2,000 years turns out to be quite a long time. In that duration, even the mightiest city can weather away into dirt mounds, rubble, and pot shards. It can make connecting with the time of Jesus difficult for even the most dedicated Holy Land pilgrim. See that set of stone barely holding together? That’s a palace! See this circle of stones with a door at one end? Peter lived there! We think! See that thing resembling a hill with some abstract stone structures? Behold the mighty Jericho. Not much that humans make stands for millennia. Time, disaster, and changing needs come for it all. Even the Temple Mount in Jerusalem may still have the platform build for Solomon, but on its top stands a Mosque, the Dome of Rock, not the Temple where Christ taught.

Christians have mapped Christ’s journey through Jerusalem from the Mount of Olives to Golgotha to the tomb. At this point in history, it follows a standard path called the Via Dolorosa, or the Way of Pain. Each stop has a marker like the Stations of the Cross but spanning an entire ancient city. Most of the stops on this journey suffer from the time and rubble problem – like most 2,000-year-old sites.

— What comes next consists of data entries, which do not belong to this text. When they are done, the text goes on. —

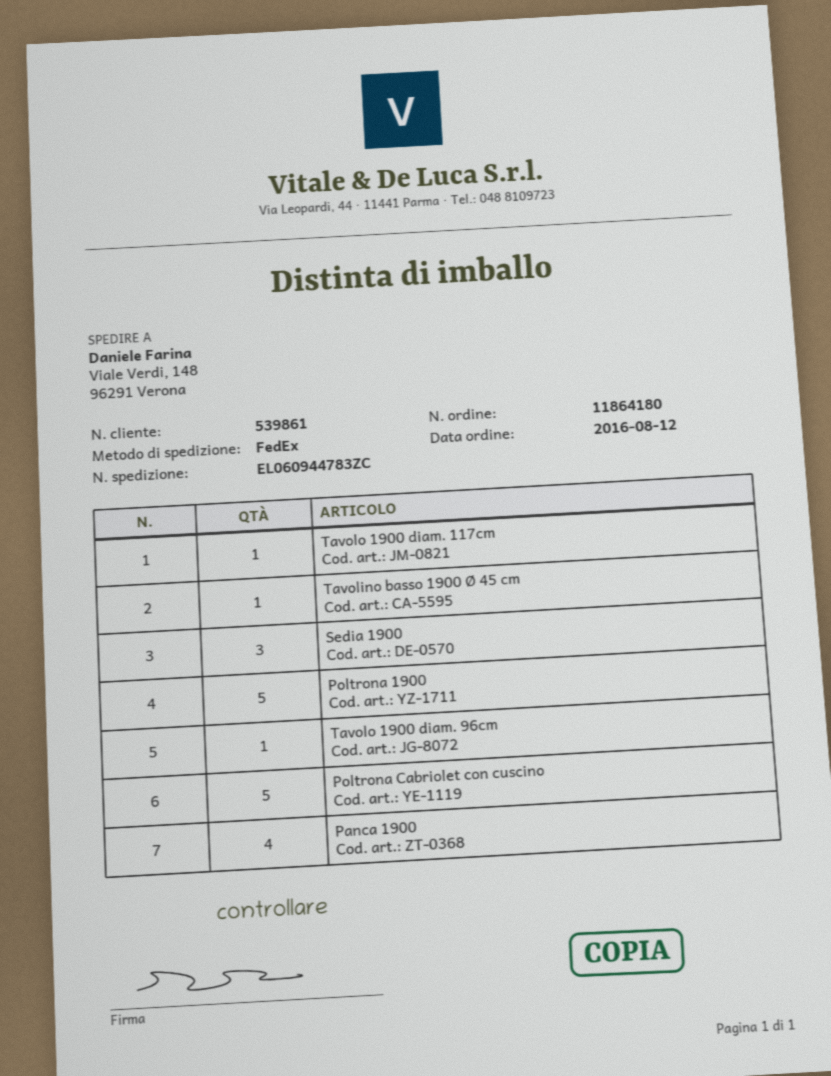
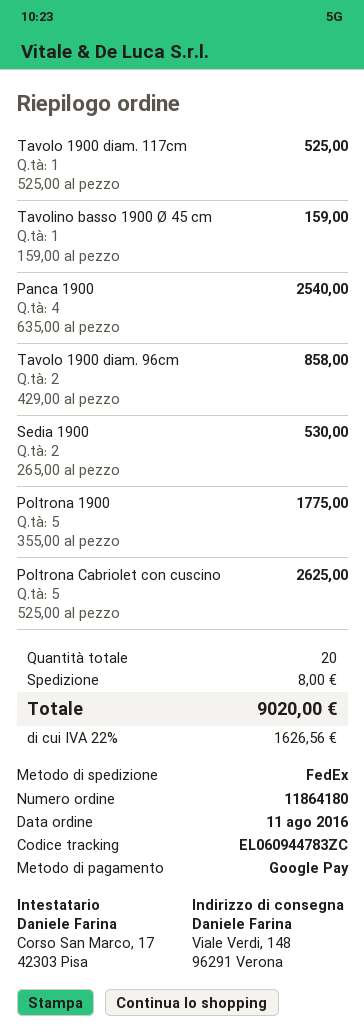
order date: 2016-08-12 -> 2016-08-11
Sedia 1900: 3 -> 2
Tavolo 1900 diam. 96cm: 1 -> 2

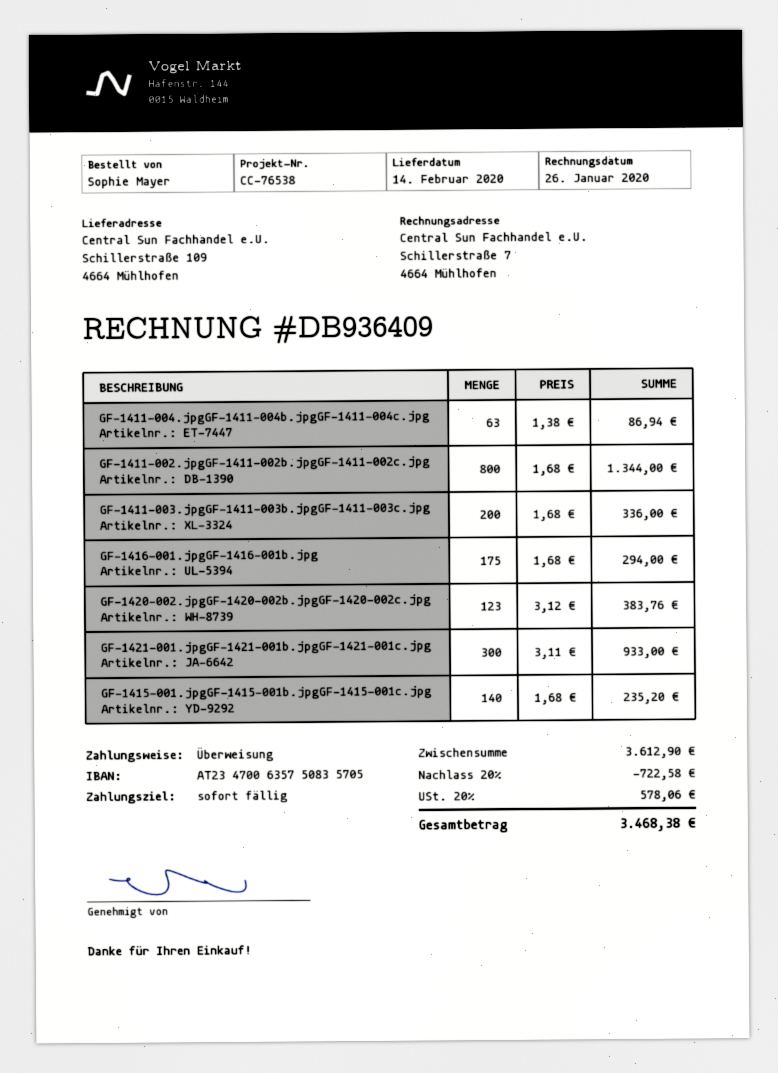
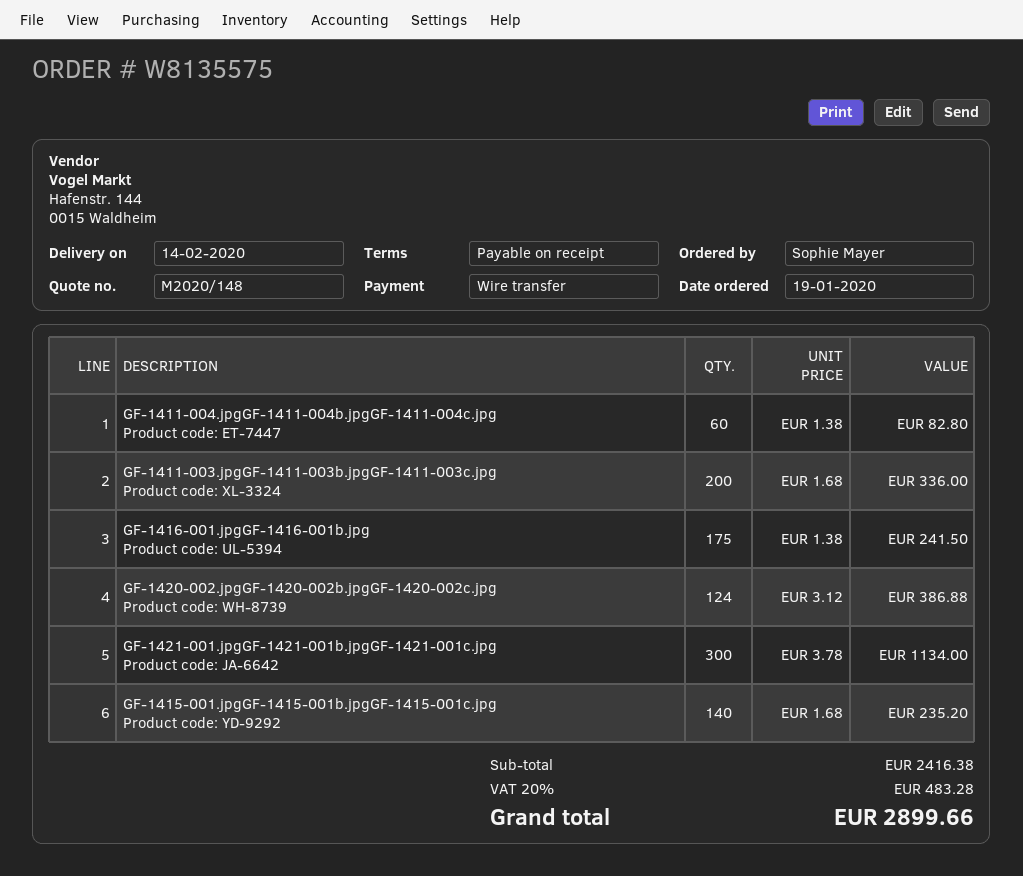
GF-1411-004.jpgGF-1411-004b.jpgGF-1411-004c.jpg: 63 x 1.38 = 86.94 -> 60 x 1.38 = 82.80
GF-1411-002.jpgGF-1411-002b.jpgGF-1411-002c.jpg: 800 x 1.68 = 1344.00 -> none
GF-1416-001.jpgGF-1416-001b.jpg: 175 x 1.68 = 294.00 -> 175 x 1.38 = 241.50
GF-1420-002.jpgGF-1420-002b.jpgGF-1420-002c.jpg: 123 x 3.12 = 383.76 -> 124 x 3.12 = 386.88
GF-1421-001.jpgGF-1421-001b.jpgGF-1421-001c.jpg: 300 x 3.11 = 933.00 -> 300 x 3.78 = 1134.00
subtotal: 3612.90 -> 2416.38
discount: 20% = 722.58 -> none
tax: 20% = 578.06 -> 20% = 483.28
total: 3468.38 -> 2899.66

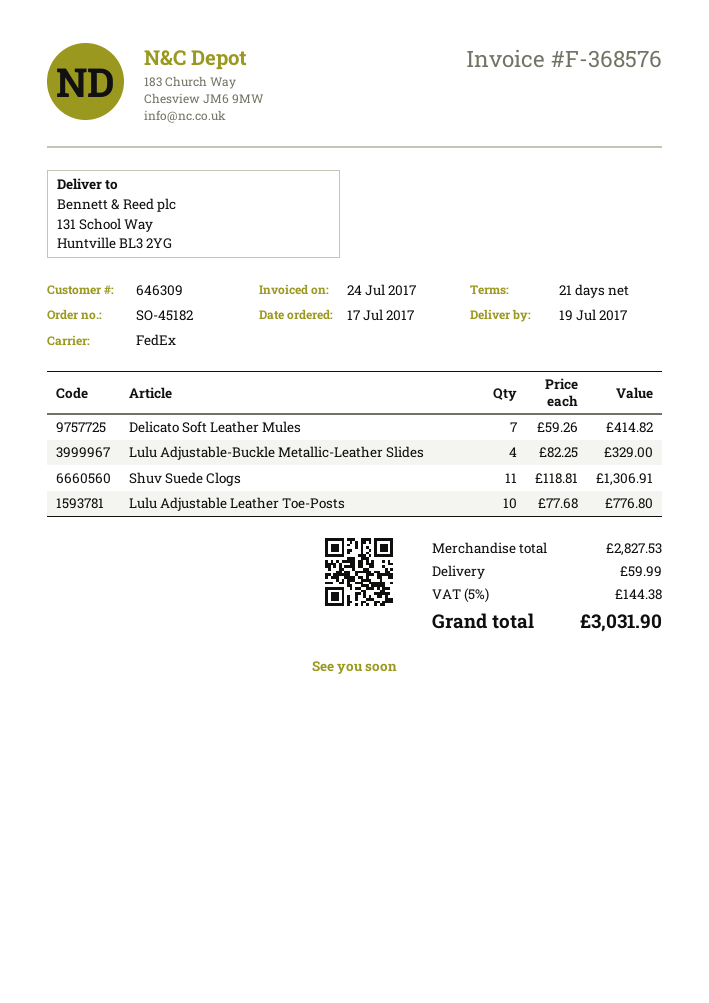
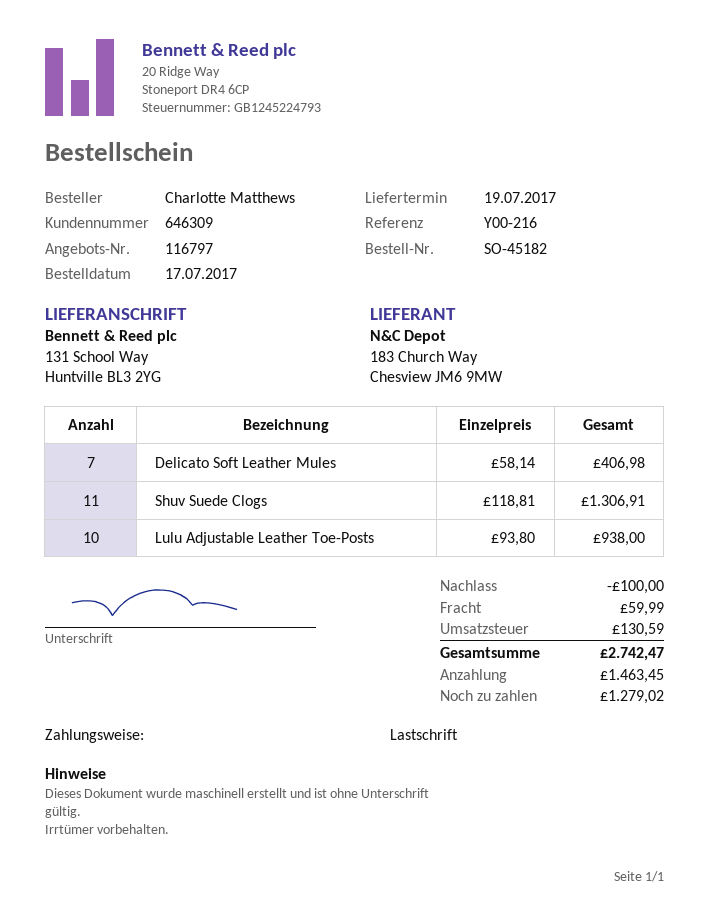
Delicato Soft Leather Mules: 7 x 59.26 = 414.82 -> 7 x 58.14 = 406.98
Lulu Adjustable-Buckle Metallic-Leather Slides: 4 x 82.25 = 329.00 -> none
Lulu Adjustable Leather Toe-Posts: 10 x 77.68 = 776.80 -> 10 x 93.80 = 938.00
discount: none -> 100.00
tax: 144.38 -> 130.59
total: 3031.90 -> 2742.47

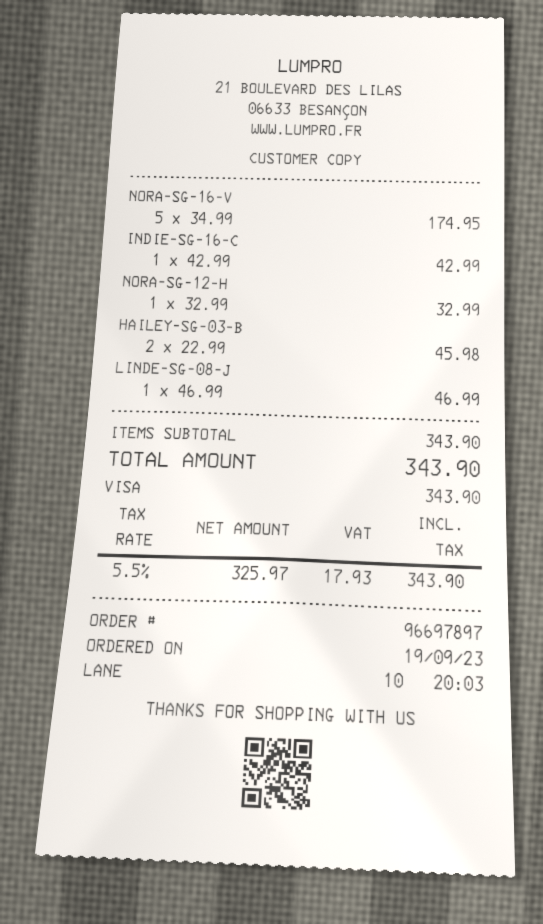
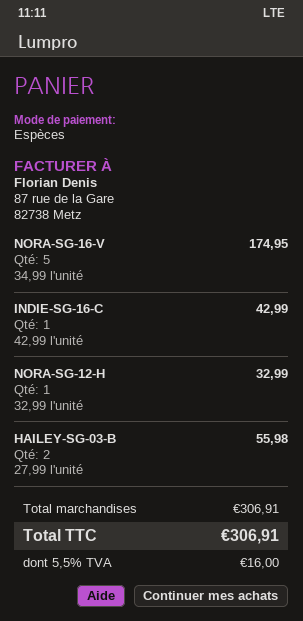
payment method: Visa -> cash
HAILEY-SG-03-B: 2 x 22.99 = 45.98 -> 2 x 27.99 = 55.98
LINDE-SG-08-J: 1 x 46.99 = 46.99 -> none
subtotal: 343.90 -> 306.91
tax: 5.5% = 17.93 -> 5.5% = 16.00
total: 343.90 -> 306.91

You spend a lot of time looking at places, where we think that there was once a building that Jesus might have interacted with. Even the pinnacles of the journey, the site of the cross and the site of the tomb, now contained within the Church of the Holy Sepulcher, come with uncertainty. We have only vague ideas because not much survived. You know that you walk the right city, and somewhere underneath layers of human settlement, deep below the current ground level, stands the city where Jesus entered, taught, suffered, and died.

I connected way more with the Mount of Olives because a group of Monks tend a grove of 2,000-year-old olive tree there. Buildings may crumble, but living trees, especially with a little monastic care and attention, can essentially survive forever. This may not have been the specific grove, where Jesus kneels to pray, while his friends take a nap, but these were at least on the Mount of Olives at that moment. By now, the trees have grown huge and gnarled, a testimony to their long life, and live they do, some of the last living witnesses to the earthly life of Christ. I couldn’t tear my eyes away.

Even in the 21st Century, you work hard to get an olive tree started in the hills around Jerusalem. We took a day, while staying in Bethlehem, to work on Dauod’s farm. He’s a Palestinian farmer, who’s family has been working that particular patch of land for generations. He had us working on establishing a new grove of olive trees on the side of a hill and set of the goal of getting the ground ready for planting. Before starting, my mind flew to images of shoveling dirt, digging small holes in soft soil. Upon arriving, I received a pickaxe, not the shovel of my imaginings, and began smashing rock to carve out space in a stone strewn hillside. Now, farmers with a lifetime of doing this work much faster than untrained American college students, but hours of our rock smashing yielded no useable planting sites. Getting an olive grove started constitutes a significant amount of work.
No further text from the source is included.